Race Across America, RAAM -a first hand account.
Excerpt.
I was called to ride. To ride a bicycle down city streets to corner stores, to coffee shops through jungles, across deserts, and over mountains - day and night, night and day. As a recreational cyclist turned commuter, turned pedal junkie, I dreamed of victories immortalized by history: Miguel Indurain’s unprecedented, impossible fifth consecutive Tour de France victory, or Jan Ullrich’s glorious, courageous charge to the podium. I dreamt of chiseled legs, of breaking away and crossing the finish line to raise my arms in the exalted celebration of winning. Like Musk, I sought a new world.
Well, it imagined great, but reality kept getting in the way. Funding?
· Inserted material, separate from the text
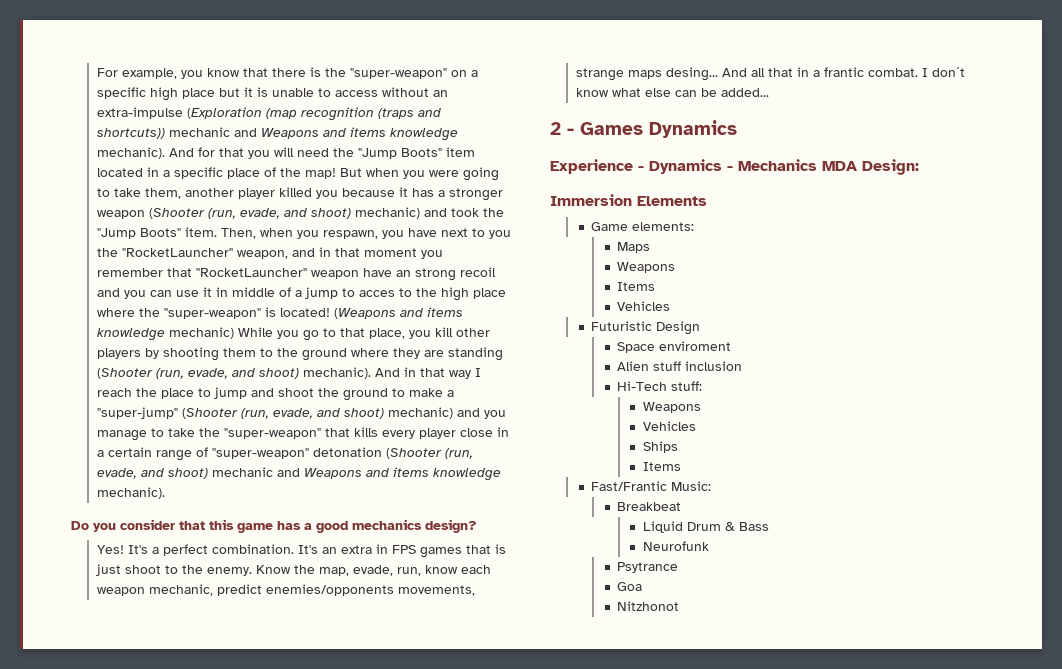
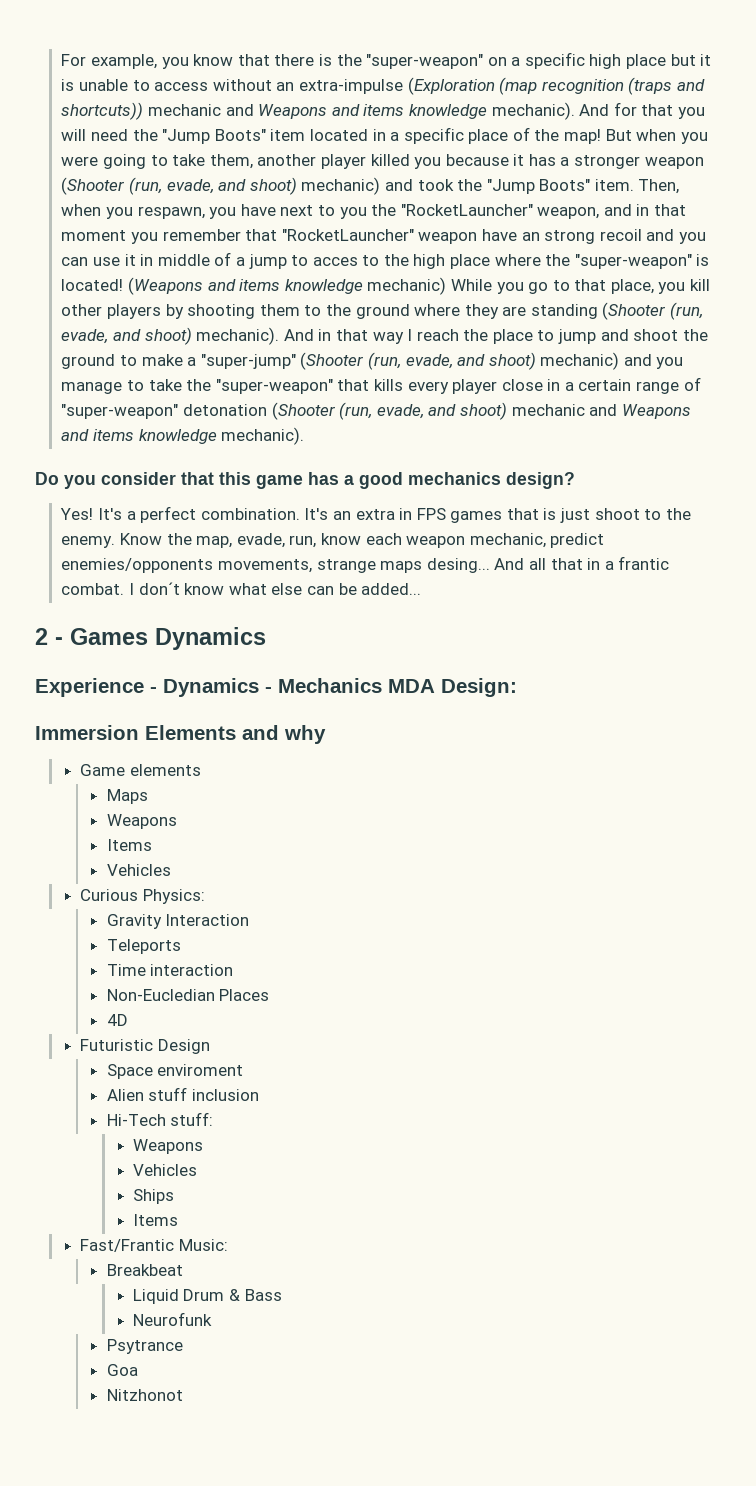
(707, 201) none -> [242,725,326,744] and why
[632,222,695,231] elements: -> [129,764,201,776] elements
(671, 306) none -> [80,889,205,904] [106,914,250,929] [106,939,181,954] [106,964,234,976] [106,989,270,1001] [106,1014,128,1026] // Curious Physics: // Gravity Interaction // Teleports // Time interaction // Non-Eucledian Places // 4D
A lack of crew, equipment, sponsors, cycling ability, and a million other illusionary problems. Yet, in spite of a thousand rejections and an endless array of pessimists, I found a way to enter The Race Across America or RAAM - 4900 kilometers - one stage.
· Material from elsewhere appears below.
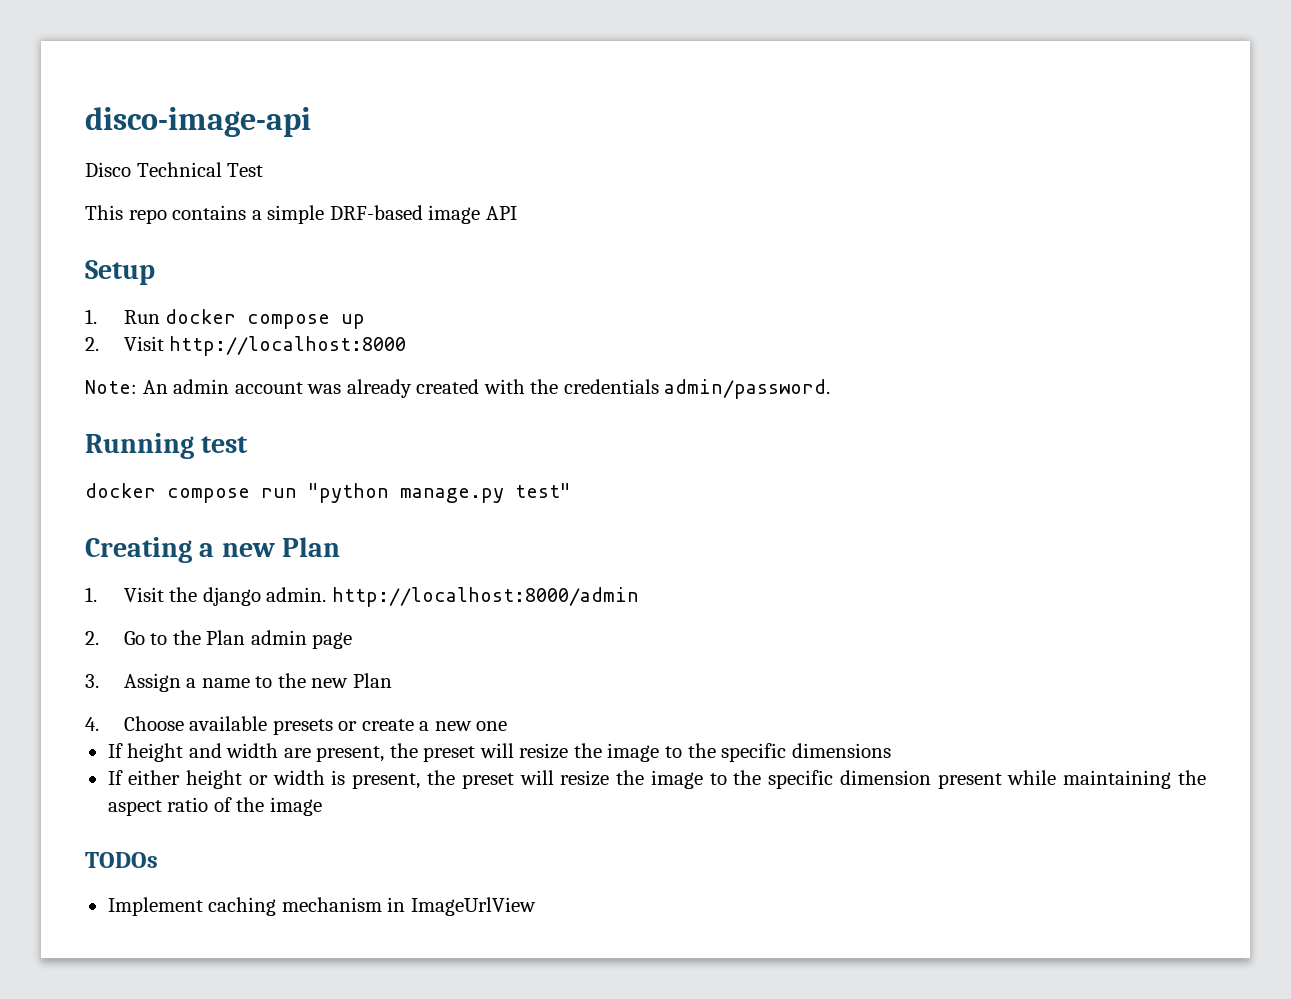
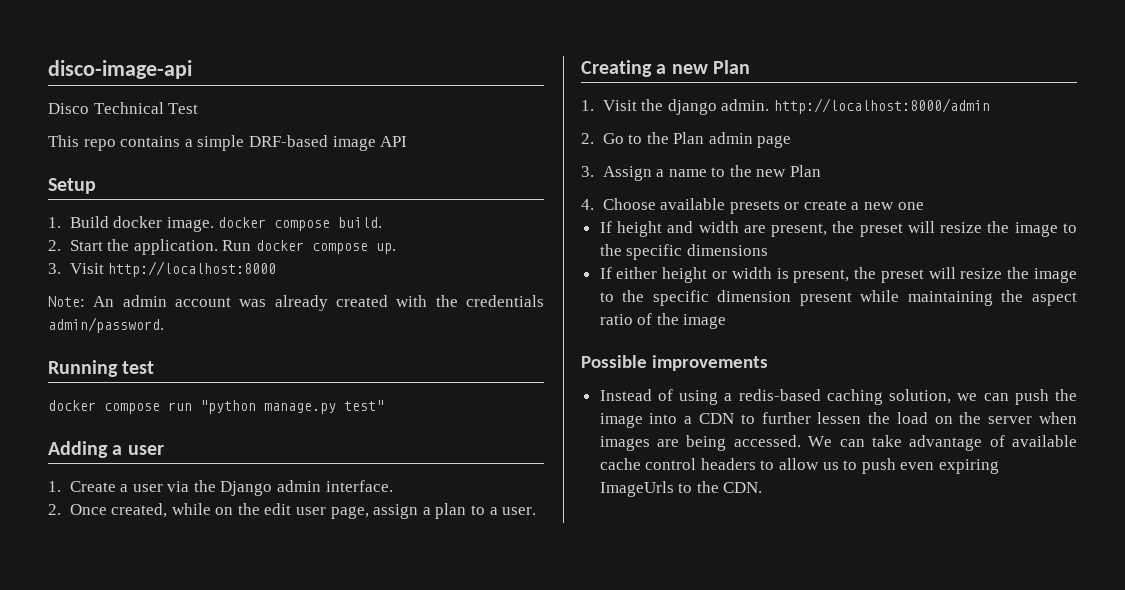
(97, 316) none -> [69,216,383,232] [48,239,218,255] Build docker image. docker compose build. // 2. Start the application.
[341,314,366,329] [85,337,99,351] up // 2. -> [375,243,396,254] [48,263,61,274] up. // 3.
(571, 490) none -> [48,441,164,458] [48,480,393,496] [48,503,537,519] // Adding a user // 1. Create a user via the Django admin interface. // 2. Once created, while on the edit user page, assign a plan to a user.
[85,852,158,868] [107,897,536,916] TODOs // Implement caching mechanism in ImageUrlView -> [581,355,768,371] [599,389,1077,405] [599,412,1077,428] [599,435,1077,451] [599,458,1000,474] [599,481,763,497] Possible improvements // Instead of using a redis-based caching solution, we can push the image into a CDN to further lessen the load on the server when images are being accessed. We can take advantage of available cache control headers to allow us to push even expiring ImageUrls to the CDN.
My team was unique to RAAM because it was the first time a two-person relay team had entered the race. The usual team entry had 4 riders. We further snubbed the status quo by opting to ride full-suspension mountain bikes, another first for The Race Across America. My teammate, Jeff Estes, was a downhiller that shunned precipices in favor of traffic and trucks. Our crew was a cross-section of Americana.
Early on a California summer morning, seven of us in two race support vans, adorned in decals, spotlights, caution lights, and seven roof-mounted glimmering tricked-out mountain bikes, rolled quietly into pit lane to make final preparations for the 17th annual running of The Race Across America, billed as the toughest race on earth. Just months earlier, I had never heard of the race. RAAM was my first organized athletic contest in approximately two decades.